» The data:
* * * *

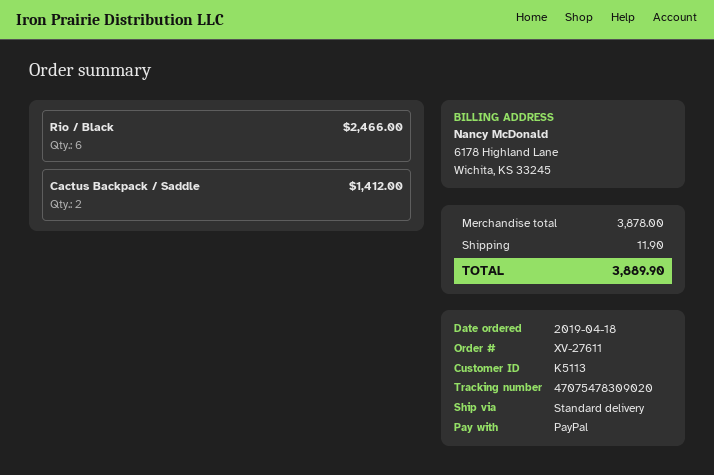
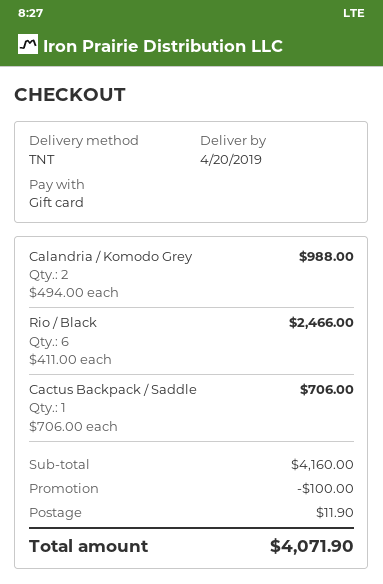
payment method: PayPal -> gift card
shipping method: standard -> TNT
Cactus Backpack / Saddle: 2 for 1412.00 -> 1 for 706.00
Calandria / Komodo Grey: none -> 2 for 988.00
subtotal: 3878.00 -> 4160.00
discount: none -> 100.00
total: 3889.90 -> 4071.90

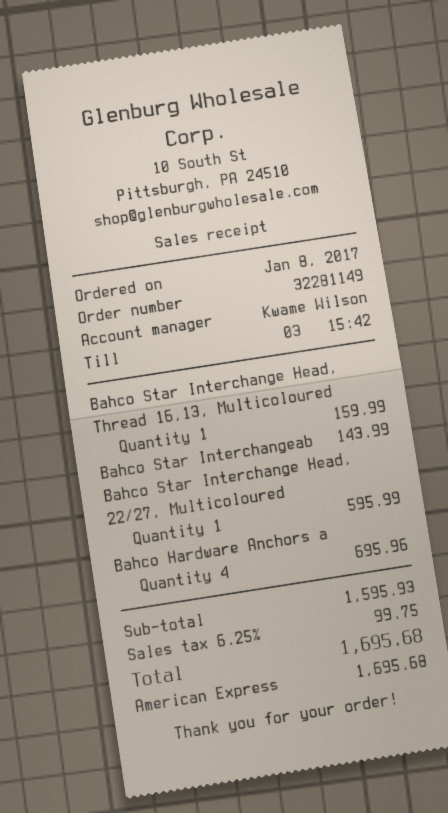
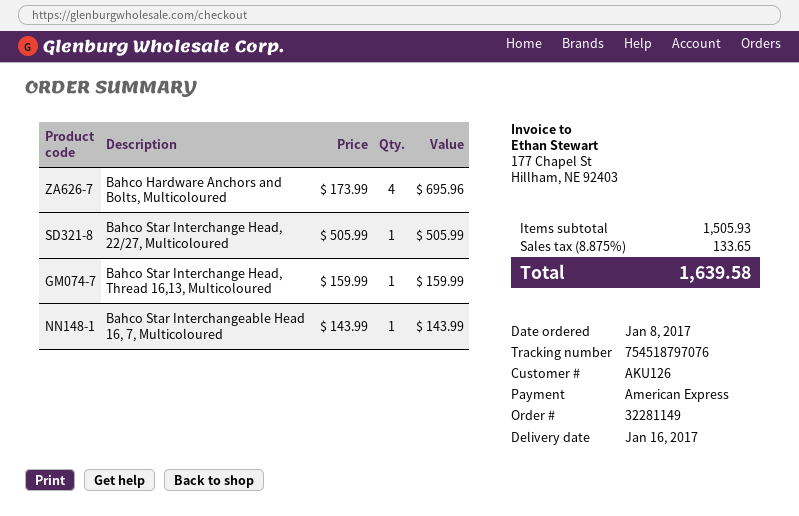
Bahco Star Interchange Head, 22/27, Multicoloured: 1 for 595.99 -> 1 for 505.99
subtotal: 1595.93 -> 1505.93
tax: 6.25% = 99.75 -> 8.875% = 133.65
total: 1695.68 -> 1639.58

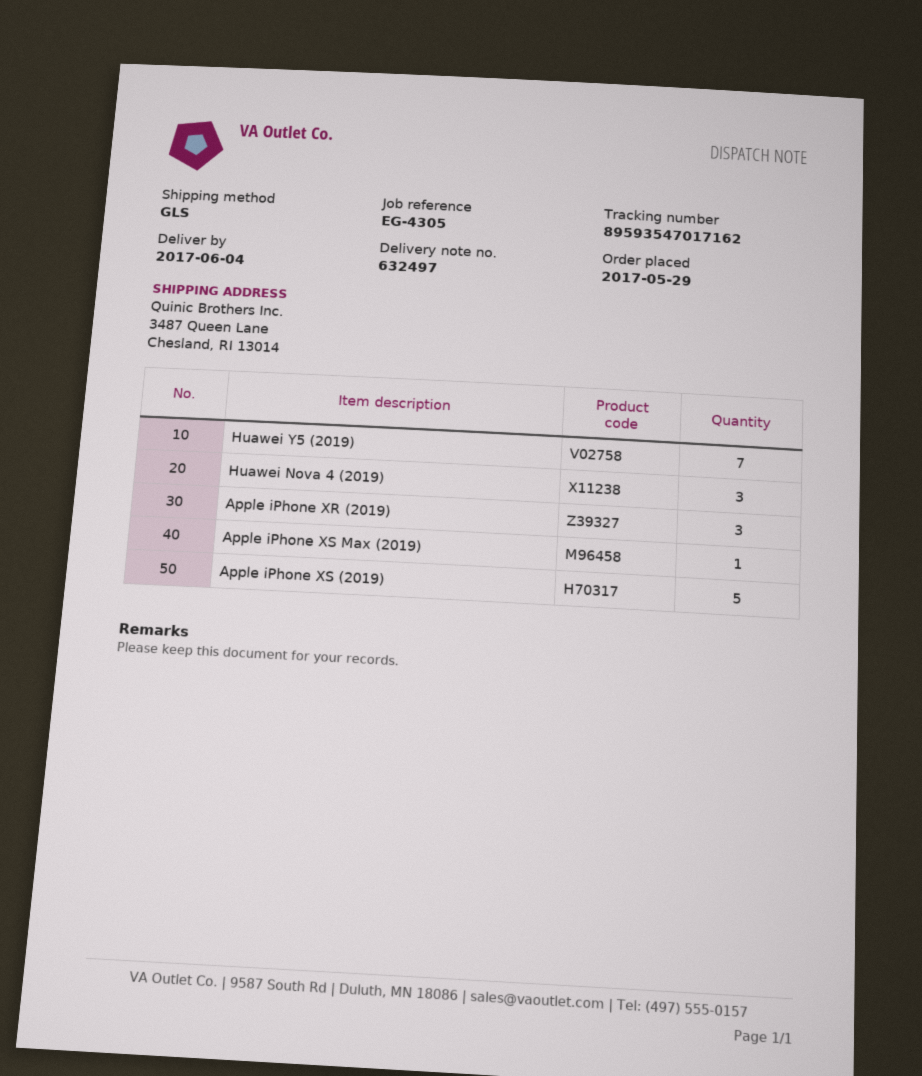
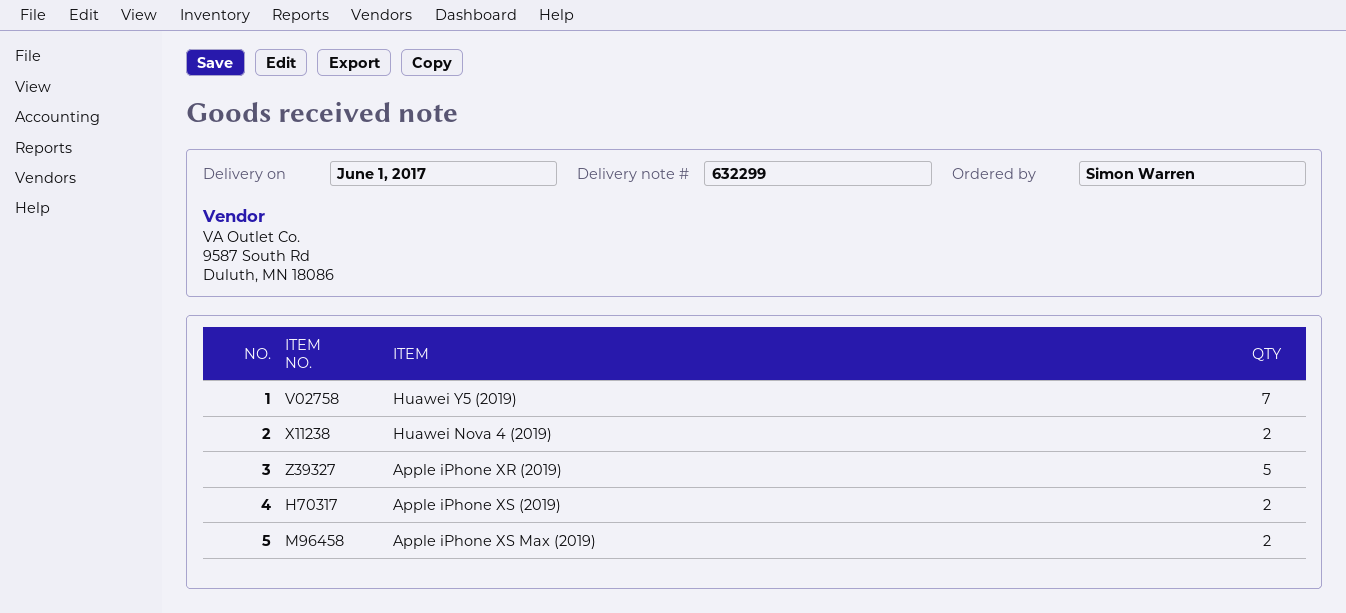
delivery note number: 632497 -> 632299
delivery date: 2017-06-04 -> 2017-06-01
Huawei Nova 4 (2019): 3 -> 2
Apple iPhone XR (2019): 3 -> 5
Apple iPhone XS Max (2019): 1 -> 2
Apple iPhone XS (2019): 5 -> 2

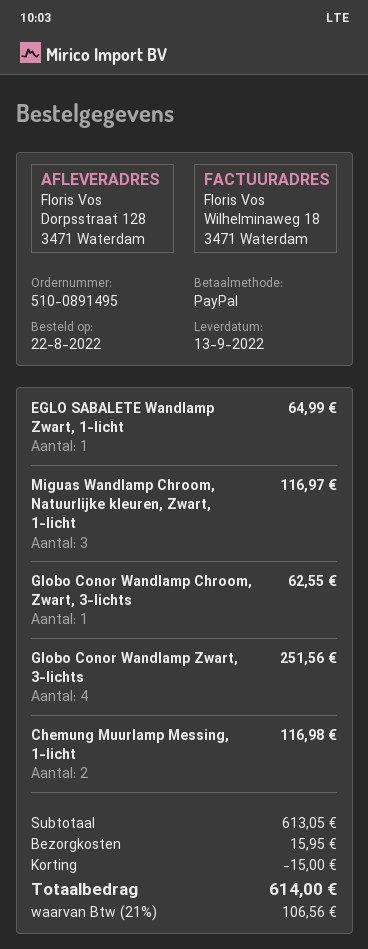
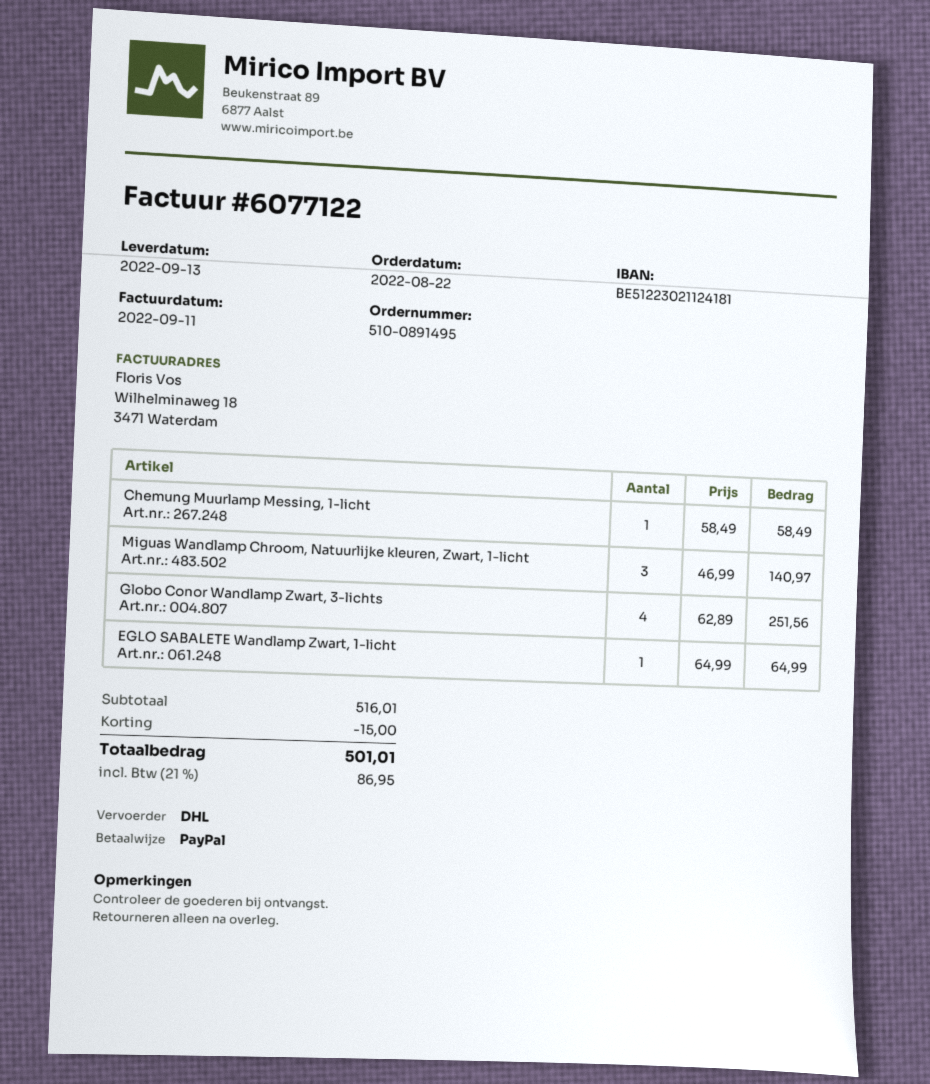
Miguas Wandlamp Chroom, Natuurlijke kleuren, Zwart, 1-licht: 3 for 116.97 -> 3 for 140.97
Globo Conor Wandlamp Chroom, Zwart, 3-lichts: 1 for 62.55 -> none
Chemung Muurlamp Messing, 1-licht: 2 for 116.98 -> 1 for 58.49
subtotal: 613.05 -> 516.01
shipping: 15.95 -> none
tax: 21% = 106.56 -> 21% = 86.95
total: 614.00 -> 501.01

* * * *

» What you will do: Where a picture appears in the material above, skip it, and print the rest exactly.

» Output of the task:
payment method: PayPal -> gift card
shipping method: standard -> TNT
Cactus Backpack / Saddle: 2 for 1412.00 -> 1 for 706.00
Calandria / Komodo Grey: none -> 2 for 988.00
subtotal: 3878.00 -> 4160.00
discount: none -> 100.00
total: 3889.90 -> 4071.90

Bahco Star Interchange Head, 22/27, Multicoloured: 1 for 595.99 -> 1 for 505.99
subtotal: 1595.93 -> 1505.93
tax: 6.25% = 99.75 -> 8.875% = 133.65
total: 1695.68 -> 1639.58

delivery note number: 632497 -> 632299
delivery date: 2017-06-04 -> 2017-06-01
Huawei Nova 4 (2019): 3 -> 2
Apple iPhone XR (2019): 3 -> 5
Apple iPhone XS Max (2019): 1 -> 2
Apple iPhone XS (2019): 5 -> 2

Miguas Wandlamp Chroom, Natuurlijke kleuren, Zwart, 1-licht: 3 for 116.97 -> 3 for 140.97
Globo Conor Wandlamp Chroom, Zwart, 3-lichts: 1 for 62.55 -> none
Chemung Muurlamp Messing, 1-licht: 2 for 116.98 -> 1 for 58.49
subtotal: 613.05 -> 516.01
shipping: 15.95 -> none
tax: 21% = 106.56 -> 21% = 86.95
total: 614.00 -> 501.01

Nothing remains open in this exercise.